Voici comment Philippe Grandcolas décrypte l'impact de la biodiversité sur le climat : "Notre monde n’est pas que physique. Quand on parle du climat on a tendance à penser en température, en pluviosité, donc des éléments physiques de l’eau, de la chaleur, des rayonnements solaires. Mais même les sols sont pratiquement uniquement biologiques et la surface du monde a un couvert végétal, les océans sont peuplés de manière extraordinaire, par le plancton notamment. On a donc un environnement qui n’est pas que physique et dans lequel le climat et régulé aussi par la biodiversité. Piéger le carbone, ça se fait par la croissance des organismes : quand les arbres ou le plancton se développent, ils piègent du carbone et de l’azote. Et les vieux arbres piègent une quantité considérable de carbone outre le fait qu’ils sont une réserve de biodiversité considérable ".
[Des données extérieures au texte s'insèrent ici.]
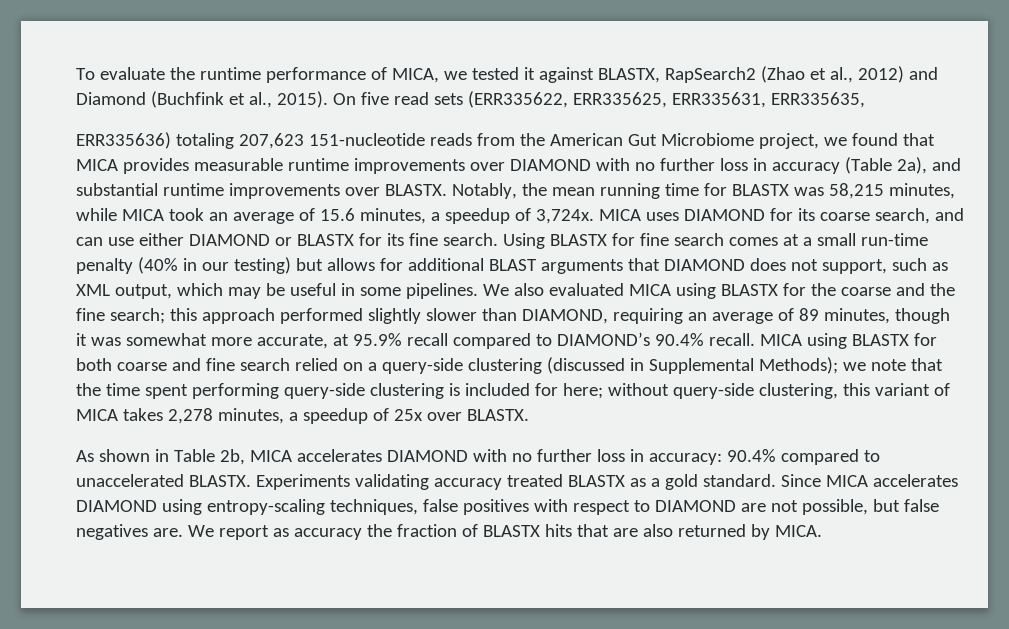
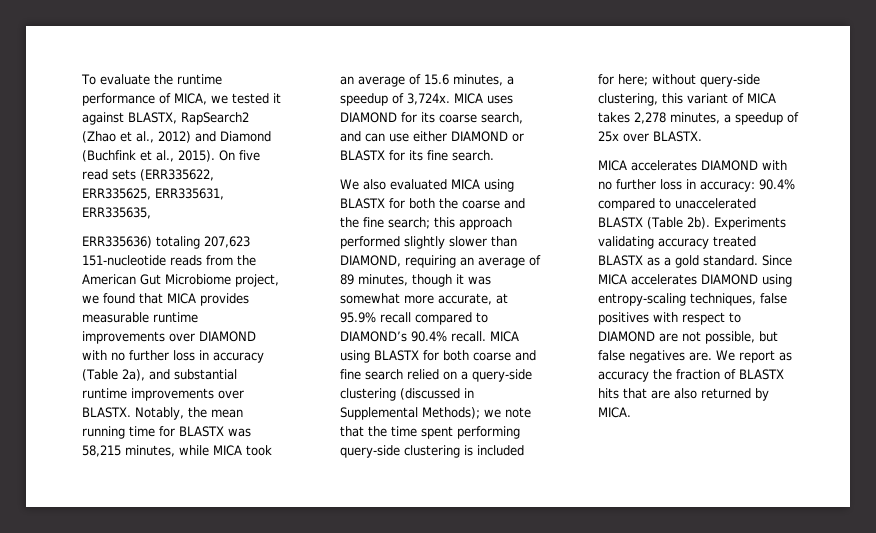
- MICA uses DIAMOND for its coarse search, and can use either DIAMOND or BLASTX for its fine search. Using BLASTX for fine search comes at a small run-time penalty (40% in our testing) but allows for additional BLAST arguments that DIAMOND does not support, such as XML output, which may be useful in some pipelines. We also evaluated MICA using BLASTX for the coarse and the fine search; this approach performed slightly slower than DIAMOND, requiring an average of 89 minutes, though it was somewhat more accurate, at 95.9% recall compared to DIAMOND’s 90.4% recall.
+ MICA uses DIAMOND for its coarse search, and can use either DIAMOND or BLASTX for its fine search.
+ We also evaluated MICA using BLASTX for both the coarse and the fine search; this approach performed slightly slower than DIAMOND, requiring an average of 89 minutes, though it was somewhat more accurate, at 95.9% recall compared to DIAMOND’s 90.4% recall.
- As shown in Table 2b, MICA accelerates DIAMOND with no further loss in accuracy: 90.4% compared to unaccelerated BLASTX.
+ MICA accelerates DIAMOND with no further loss in accuracy: 90.4% compared to unaccelerated BLASTX (Table 2b).

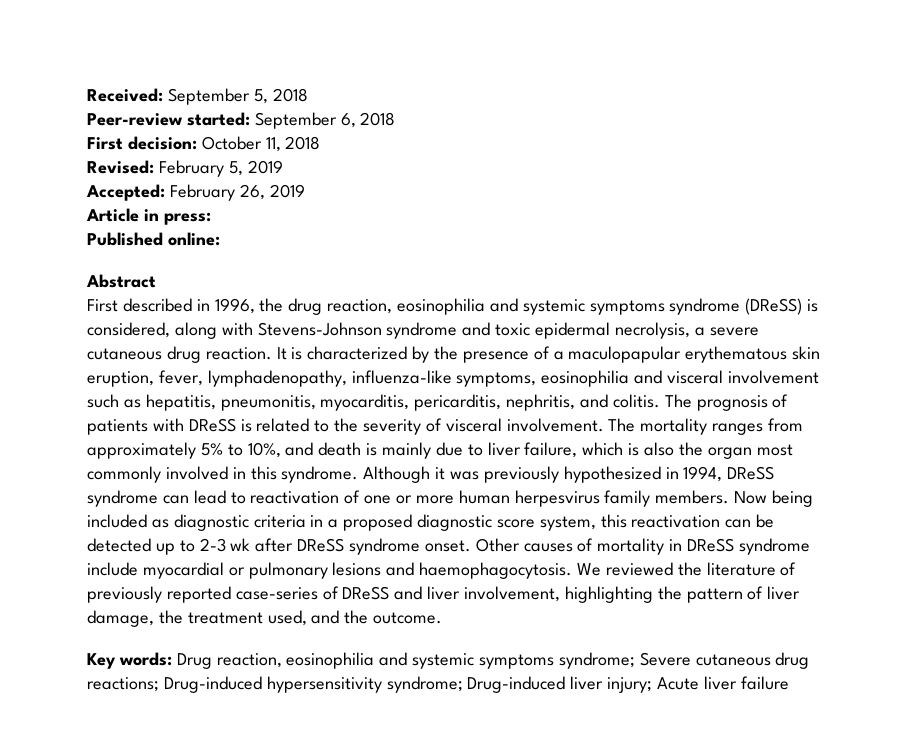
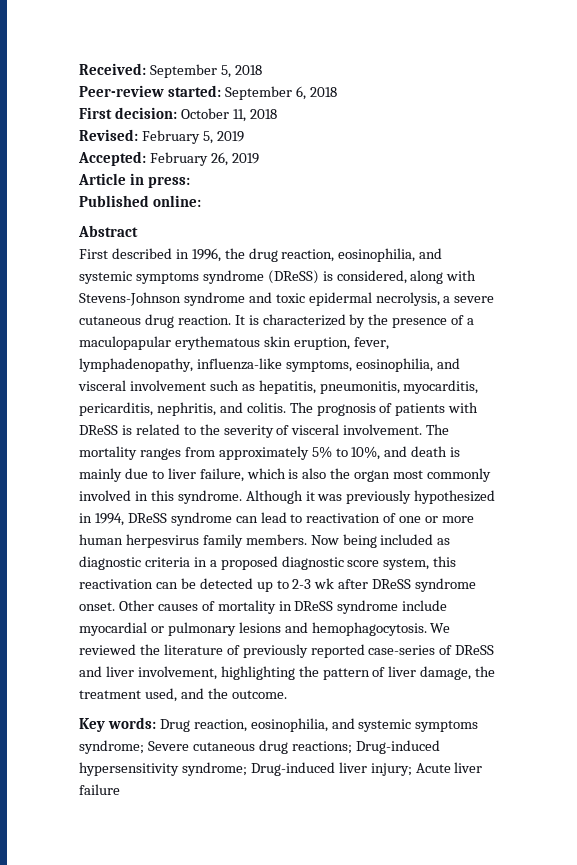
- First described in 1996, the drug reaction, eosinophilia and systemic symptoms syndrome (DReSS) is considered, along with Stevens-Johnson syndrome and toxic epidermal necrolysis, a severe cutaneous drug reaction.
+ First described in 1996, the drug reaction, eosinophilia, and systemic symptoms syndrome (DReSS) is considered, along with Stevens-Johnson syndrome and toxic epidermal necrolysis, a severe cutaneous drug reaction.
- It is characterized by the presence of a maculopapular erythematous skin eruption, fever, lymphadenopathy, influenza-like symptoms, eosinophilia and visceral involvement such as hepatitis, pneumonitis, myocarditis, pericarditis, nephritis, and colitis.
+ It is characterized by the presence of a maculopapular erythematous skin eruption, fever, lymphadenopathy, influenza-like symptoms, eosinophilia, and visceral involvement such as hepatitis, pneumonitis, myocarditis, pericarditis, nephritis, and colitis.
- Other causes of mortality in DReSS syndrome include myocardial or pulmonary lesions and haemophagocytosis.
+ Other causes of mortality in DReSS syndrome include myocardial or pulmonary lesions and hemophagocytosis.
- Key words: Drug reaction, eosinophilia and systemic symptoms syndrome; Severe cutaneous drug reactions; Drug-induced hypersensitivity syndrome; Drug-induced liver injury; Acute liver failure
+ Key words: Drug reaction, eosinophilia, and systemic symptoms syndrome; Severe cutaneous drug reactions; Drug-induced hypersensitivity syndrome; Drug-induced liver injury; Acute liver failure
Si la crise de la biodiversité et la crise climatique nécessitent une approche interconnectée, c'est parce qu'elles ont pour une part les mêmes causes. Philippe Grandcolas évoque un cercle vicieux où "les dommages causés à l’un augmentent les effets négatifs sur l’autre". Mais surtout, pour l’écologue, il y a là un message d’espoir car "on peut espérer, en agissant sur l’un, agir sur l’autre".
Une pétition mondiale pour le climat et la biodiversité a été lancée par des catholiques. Elle est portée par le mouvement Laudato Si'. Elle a pour titre: "Santé de la terre, santé de l'humanité". "L'origine de cette pétition, il y a 300 ONG, principalement de l'hémisphère sud, explique Laura Morosini, secrétaire générale du mouvement Église verte en France. Ces ONG catholiques nous implorent de les aider, de porter leur voix. Elles sont beaucoup plus mobilisées que nous, en faisant cette chose très simple qui est de faire signer une pétition à la sortie de la messe".
Pour Philippe Grandcolas, ce type de démarche citoyenne est très important : "On est devant des phénomènes globaux qui concernent l'ensemble des sociétés, donc il est absolument important que tous les secteurs des sociétés, qu'il s'agisse des citoyens, des ONG, des communautés diverses agissent pour la prise de conscience collective. Mais ça ne dédouane pas les gouvernements, les institutions internationales fassent leur part du travail (...) Ces mobilisations exercent une pression importante sur les pouvoirs publics pour qu'ils prennent les décisions adéquates en matière réglementaire. Et c'est aussi une manière de diffuser les connaissances, de faire comprendre à tout un chacun quelle est la nature exacte du problème auquel on est confronté".
Et puis, citant son collègue écologue Franck Courchamp, Philippe Grandcolas rappelle : "On a 2 cartes dans la manche en tant que citoyen : la carte d'électeur et la carte de crédit. En tant que consommateur, on a le pouvoir d'orienter la manière dont le monde va évoluer. Si en tant que consommateur on achète des produits en circuits courts issus de l'agriculture biologique, on a, à l'échelle de quelques millions de consommateurs, une action extrêmement puissante" par exemple sur les groupes industriels qui produisent des pesticides.